Exocyst subunit VviExo70B is degraded by ubiquitin ligase VviPUB19 and they regulate drought and salt tolerance in grapevine
Ling Wang, Xue Zhang, Yujin Tang, Ting Zhao, Congbo Huang, Yan Li and Chaohong Zhang
Environmental and Experimental Botany
https://doi.org/10.1016/j.envexpbot.2022.105175
Abstract
The exocyst complex comprises secretory vesicle tethering proteins and Exo70 is a subunit of exocyst which is responsible for cell exocytosis and vesicle transport. In Arabidopsis, Exo70B1 and Exo70B2 positively regulate stomatal closure induced by ABA and non-ABA (mannitol) respectively, and the UNDPUB18 determines the ubiquitination of Exo70B1 and Exo70B2 by PUB18 and PUB22, respectively. While there is only one VviExo70B in grapevine. In our study, the cloning and functional characterization of VviExo70B from Vitis vinifera was performed.

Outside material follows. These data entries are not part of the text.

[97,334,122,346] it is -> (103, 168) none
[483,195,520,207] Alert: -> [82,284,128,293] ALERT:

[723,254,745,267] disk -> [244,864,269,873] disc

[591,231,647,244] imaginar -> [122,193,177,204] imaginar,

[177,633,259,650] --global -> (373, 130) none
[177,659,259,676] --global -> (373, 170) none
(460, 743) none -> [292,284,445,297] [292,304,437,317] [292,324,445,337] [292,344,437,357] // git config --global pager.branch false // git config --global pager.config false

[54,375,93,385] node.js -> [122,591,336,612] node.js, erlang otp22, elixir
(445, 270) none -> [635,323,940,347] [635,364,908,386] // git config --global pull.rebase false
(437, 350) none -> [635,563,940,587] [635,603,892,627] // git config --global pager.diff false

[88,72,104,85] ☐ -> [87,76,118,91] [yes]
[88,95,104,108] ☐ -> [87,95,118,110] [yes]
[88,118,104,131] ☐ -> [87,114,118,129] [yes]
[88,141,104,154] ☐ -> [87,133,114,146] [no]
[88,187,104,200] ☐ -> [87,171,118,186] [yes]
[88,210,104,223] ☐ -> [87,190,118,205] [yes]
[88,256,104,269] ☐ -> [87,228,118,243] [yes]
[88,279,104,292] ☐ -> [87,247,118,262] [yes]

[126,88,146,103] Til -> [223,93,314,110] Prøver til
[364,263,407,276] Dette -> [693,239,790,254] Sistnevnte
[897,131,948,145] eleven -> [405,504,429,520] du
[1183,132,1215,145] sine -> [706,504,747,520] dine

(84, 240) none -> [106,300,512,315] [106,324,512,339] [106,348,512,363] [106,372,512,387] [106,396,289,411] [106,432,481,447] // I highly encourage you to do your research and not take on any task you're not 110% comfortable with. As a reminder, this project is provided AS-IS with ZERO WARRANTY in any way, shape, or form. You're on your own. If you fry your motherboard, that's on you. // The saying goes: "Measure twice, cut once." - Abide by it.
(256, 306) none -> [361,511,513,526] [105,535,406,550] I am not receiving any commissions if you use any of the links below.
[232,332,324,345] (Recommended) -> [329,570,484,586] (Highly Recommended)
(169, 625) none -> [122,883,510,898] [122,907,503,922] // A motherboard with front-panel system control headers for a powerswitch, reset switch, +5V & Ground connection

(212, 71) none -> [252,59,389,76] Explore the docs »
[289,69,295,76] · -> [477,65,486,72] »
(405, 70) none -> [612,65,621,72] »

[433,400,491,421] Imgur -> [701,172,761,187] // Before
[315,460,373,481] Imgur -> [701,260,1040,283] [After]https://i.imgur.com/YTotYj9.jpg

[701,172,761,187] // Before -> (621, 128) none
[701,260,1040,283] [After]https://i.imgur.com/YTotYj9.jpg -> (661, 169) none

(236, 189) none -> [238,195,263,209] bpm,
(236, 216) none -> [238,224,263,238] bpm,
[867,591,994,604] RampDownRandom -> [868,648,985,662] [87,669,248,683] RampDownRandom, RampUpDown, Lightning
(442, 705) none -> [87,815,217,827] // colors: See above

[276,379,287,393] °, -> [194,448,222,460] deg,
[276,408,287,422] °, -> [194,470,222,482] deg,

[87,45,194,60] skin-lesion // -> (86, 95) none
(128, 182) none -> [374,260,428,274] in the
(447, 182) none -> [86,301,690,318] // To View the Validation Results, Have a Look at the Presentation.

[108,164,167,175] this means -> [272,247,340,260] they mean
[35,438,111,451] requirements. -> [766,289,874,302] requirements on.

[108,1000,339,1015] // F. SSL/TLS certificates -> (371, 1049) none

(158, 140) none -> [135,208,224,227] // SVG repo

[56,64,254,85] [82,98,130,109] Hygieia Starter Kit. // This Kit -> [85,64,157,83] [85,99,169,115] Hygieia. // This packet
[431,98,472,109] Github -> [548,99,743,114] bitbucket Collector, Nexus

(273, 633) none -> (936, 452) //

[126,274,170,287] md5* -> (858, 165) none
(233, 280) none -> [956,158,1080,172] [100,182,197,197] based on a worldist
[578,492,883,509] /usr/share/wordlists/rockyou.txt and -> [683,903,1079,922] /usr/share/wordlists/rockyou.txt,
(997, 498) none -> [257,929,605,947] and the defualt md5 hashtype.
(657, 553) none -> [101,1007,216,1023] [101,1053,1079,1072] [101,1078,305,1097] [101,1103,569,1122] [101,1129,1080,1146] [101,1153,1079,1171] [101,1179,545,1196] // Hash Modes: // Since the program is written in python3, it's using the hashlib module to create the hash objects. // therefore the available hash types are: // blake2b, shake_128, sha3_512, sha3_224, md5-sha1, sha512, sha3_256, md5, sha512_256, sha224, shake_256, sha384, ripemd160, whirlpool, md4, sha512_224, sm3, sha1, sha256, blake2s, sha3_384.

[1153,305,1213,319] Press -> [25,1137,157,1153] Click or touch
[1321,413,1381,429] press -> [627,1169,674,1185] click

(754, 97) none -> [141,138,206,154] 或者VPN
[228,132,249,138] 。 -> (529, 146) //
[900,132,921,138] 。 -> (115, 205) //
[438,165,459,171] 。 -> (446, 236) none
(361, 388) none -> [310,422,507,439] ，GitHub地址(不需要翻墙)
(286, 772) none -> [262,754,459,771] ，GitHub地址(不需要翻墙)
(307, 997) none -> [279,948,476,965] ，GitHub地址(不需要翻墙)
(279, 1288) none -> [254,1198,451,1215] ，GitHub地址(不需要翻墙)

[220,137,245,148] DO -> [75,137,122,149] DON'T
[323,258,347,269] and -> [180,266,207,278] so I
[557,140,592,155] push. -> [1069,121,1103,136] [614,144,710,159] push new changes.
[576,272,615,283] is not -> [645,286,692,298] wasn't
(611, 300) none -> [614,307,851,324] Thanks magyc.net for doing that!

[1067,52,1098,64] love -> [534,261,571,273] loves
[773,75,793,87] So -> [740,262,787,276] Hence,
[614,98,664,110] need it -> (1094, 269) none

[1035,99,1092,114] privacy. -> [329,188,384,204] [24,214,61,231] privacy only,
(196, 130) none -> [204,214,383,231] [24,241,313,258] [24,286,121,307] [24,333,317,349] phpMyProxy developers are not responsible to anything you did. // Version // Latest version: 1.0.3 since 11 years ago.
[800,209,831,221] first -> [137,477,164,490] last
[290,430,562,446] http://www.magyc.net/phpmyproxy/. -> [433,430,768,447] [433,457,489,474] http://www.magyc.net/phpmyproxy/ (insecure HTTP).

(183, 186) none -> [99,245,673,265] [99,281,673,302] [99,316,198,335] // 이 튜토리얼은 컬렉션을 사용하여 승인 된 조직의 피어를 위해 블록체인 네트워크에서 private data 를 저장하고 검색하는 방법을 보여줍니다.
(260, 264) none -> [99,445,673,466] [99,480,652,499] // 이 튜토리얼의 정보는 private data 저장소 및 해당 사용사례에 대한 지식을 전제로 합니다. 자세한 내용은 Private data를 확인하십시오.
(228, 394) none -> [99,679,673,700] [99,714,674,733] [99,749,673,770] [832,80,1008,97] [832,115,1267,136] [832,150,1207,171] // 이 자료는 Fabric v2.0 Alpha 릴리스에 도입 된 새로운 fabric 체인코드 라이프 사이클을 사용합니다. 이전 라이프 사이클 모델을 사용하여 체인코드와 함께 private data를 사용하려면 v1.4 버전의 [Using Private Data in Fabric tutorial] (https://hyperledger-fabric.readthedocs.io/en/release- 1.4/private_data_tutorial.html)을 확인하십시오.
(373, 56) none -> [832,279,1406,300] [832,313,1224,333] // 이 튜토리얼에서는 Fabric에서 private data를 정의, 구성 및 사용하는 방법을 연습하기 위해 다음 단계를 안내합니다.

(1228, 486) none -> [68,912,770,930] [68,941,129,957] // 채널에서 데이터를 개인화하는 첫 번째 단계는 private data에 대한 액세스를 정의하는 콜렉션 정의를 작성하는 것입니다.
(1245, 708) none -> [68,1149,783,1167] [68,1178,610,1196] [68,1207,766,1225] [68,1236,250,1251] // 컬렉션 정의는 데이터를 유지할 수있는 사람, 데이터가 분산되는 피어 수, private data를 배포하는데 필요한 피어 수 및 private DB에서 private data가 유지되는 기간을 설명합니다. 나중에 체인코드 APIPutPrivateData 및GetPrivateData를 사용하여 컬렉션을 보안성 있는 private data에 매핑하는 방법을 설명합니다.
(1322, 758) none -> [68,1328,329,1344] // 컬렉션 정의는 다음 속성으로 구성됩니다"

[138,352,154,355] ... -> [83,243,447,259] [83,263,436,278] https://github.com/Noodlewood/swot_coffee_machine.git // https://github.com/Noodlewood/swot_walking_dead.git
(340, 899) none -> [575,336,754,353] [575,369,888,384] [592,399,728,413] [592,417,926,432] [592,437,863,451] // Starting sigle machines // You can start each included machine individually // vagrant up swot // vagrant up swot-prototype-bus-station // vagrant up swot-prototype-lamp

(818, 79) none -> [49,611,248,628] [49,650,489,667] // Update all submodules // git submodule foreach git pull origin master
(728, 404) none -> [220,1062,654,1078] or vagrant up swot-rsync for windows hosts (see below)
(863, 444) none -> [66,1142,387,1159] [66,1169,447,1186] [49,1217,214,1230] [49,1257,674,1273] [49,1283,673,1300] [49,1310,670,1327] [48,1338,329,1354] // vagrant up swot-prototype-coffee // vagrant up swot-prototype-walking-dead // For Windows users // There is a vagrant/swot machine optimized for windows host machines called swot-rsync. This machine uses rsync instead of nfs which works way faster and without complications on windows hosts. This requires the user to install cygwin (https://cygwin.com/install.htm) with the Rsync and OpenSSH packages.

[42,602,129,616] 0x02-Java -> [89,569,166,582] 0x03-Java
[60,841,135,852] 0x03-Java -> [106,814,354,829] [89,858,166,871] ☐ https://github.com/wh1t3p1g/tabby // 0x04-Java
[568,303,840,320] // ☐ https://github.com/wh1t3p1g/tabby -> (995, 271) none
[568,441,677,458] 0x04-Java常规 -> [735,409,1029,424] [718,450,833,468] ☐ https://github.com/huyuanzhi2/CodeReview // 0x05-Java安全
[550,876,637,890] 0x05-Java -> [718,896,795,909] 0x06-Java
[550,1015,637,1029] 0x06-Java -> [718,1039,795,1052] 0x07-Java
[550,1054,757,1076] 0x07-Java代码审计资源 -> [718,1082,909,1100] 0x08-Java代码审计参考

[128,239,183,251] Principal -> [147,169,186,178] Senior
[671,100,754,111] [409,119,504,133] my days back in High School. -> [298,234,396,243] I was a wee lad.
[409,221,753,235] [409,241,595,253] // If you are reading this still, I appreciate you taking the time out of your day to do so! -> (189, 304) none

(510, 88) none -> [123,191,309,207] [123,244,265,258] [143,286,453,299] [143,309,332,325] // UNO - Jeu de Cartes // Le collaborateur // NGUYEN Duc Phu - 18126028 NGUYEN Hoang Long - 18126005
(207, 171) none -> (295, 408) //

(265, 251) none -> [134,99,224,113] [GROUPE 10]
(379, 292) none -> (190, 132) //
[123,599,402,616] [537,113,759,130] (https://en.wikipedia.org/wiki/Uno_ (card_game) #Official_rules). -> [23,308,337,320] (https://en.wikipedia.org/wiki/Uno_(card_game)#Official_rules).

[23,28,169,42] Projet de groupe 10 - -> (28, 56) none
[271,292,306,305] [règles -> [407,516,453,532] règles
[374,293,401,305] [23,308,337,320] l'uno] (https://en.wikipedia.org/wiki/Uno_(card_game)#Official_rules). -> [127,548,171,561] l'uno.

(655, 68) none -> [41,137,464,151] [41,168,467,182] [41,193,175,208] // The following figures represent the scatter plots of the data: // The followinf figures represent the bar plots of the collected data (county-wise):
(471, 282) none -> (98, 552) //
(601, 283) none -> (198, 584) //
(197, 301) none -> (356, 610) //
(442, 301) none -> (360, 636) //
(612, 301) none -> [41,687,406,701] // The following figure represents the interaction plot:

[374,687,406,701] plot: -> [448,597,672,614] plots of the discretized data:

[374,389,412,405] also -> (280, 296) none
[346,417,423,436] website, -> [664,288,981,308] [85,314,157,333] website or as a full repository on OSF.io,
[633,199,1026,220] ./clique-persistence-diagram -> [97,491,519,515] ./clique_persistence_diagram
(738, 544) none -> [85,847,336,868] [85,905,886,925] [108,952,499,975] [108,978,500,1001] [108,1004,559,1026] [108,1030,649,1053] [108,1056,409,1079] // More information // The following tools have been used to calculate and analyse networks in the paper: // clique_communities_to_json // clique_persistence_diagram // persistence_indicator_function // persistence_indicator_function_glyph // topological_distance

The overexpression of VviExo70B in grape callus and Arabidopsis enhanced the drought (mannitol) and NaCl tolerance and increased the sensitivity to ABA. It was confirmed that the ARM domain, rather than the UND domain, of ubiquitin ligase VviPUB19 determined the interaction with VviExo70B. The VviExo70B was ubiquitinated and degraded by VviPUB19, and the degradation was inhibited by MG132. Then the over -expression of VviPUB19 in grape callus and Arabidopsis reduced the drought (mannitol) and NaCl tolerance and decreased the sensitivity to ABA. Overall, our results suggested that in the evolutionary process, only one VviExo70B was needed in grapevine to exert drought and salt stresses tolerance through both ABA-dependent and ABA-independent pathways, with the UND domain of VviPUB19 not being as important as in Arabidopsis.